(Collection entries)

***

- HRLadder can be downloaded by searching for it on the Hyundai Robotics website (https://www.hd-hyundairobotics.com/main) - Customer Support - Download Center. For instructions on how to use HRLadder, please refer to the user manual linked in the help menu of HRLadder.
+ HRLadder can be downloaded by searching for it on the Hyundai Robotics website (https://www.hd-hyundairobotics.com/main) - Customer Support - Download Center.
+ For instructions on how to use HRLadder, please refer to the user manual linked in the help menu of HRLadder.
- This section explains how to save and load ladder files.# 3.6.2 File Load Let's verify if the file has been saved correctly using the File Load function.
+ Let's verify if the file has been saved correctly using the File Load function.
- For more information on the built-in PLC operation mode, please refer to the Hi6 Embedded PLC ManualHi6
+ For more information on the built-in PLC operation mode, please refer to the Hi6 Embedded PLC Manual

***

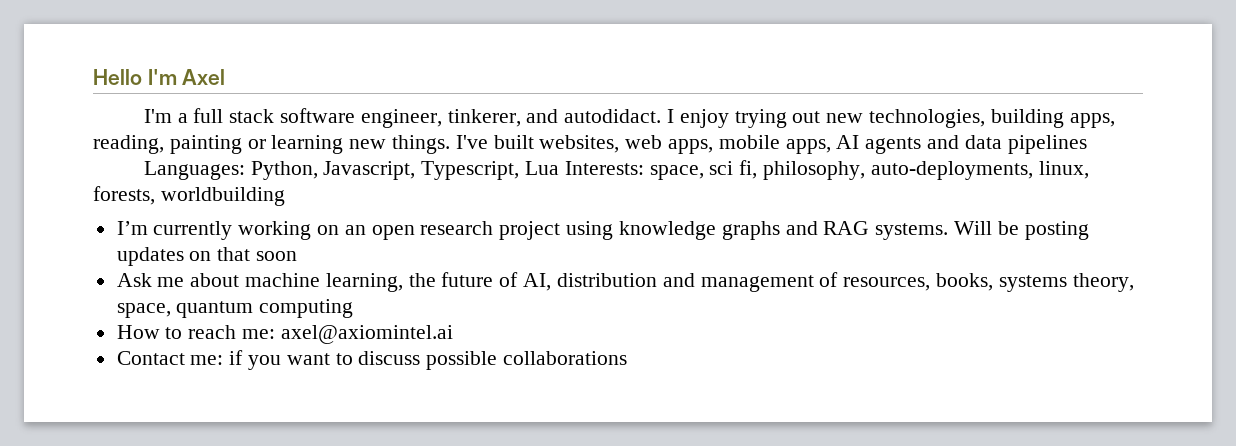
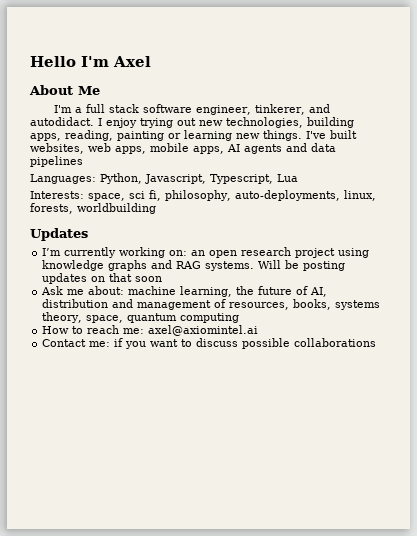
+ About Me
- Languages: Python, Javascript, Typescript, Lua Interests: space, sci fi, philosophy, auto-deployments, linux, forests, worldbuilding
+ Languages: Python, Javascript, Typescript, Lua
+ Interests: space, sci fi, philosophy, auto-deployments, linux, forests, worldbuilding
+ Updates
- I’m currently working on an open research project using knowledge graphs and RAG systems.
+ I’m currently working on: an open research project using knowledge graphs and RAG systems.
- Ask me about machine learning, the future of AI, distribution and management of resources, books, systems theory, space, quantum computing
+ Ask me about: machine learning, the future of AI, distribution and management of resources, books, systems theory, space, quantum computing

***

Look over the records above and copy each line that includes the string "saved".

▶ _TASK ANSWER_:
- This section explains how to save and load ladder files.# 3.6.2 File Load Let's verify if the file has been saved correctly using the File Load function.
+ Let's verify if the file has been saved correctly using the File Load function.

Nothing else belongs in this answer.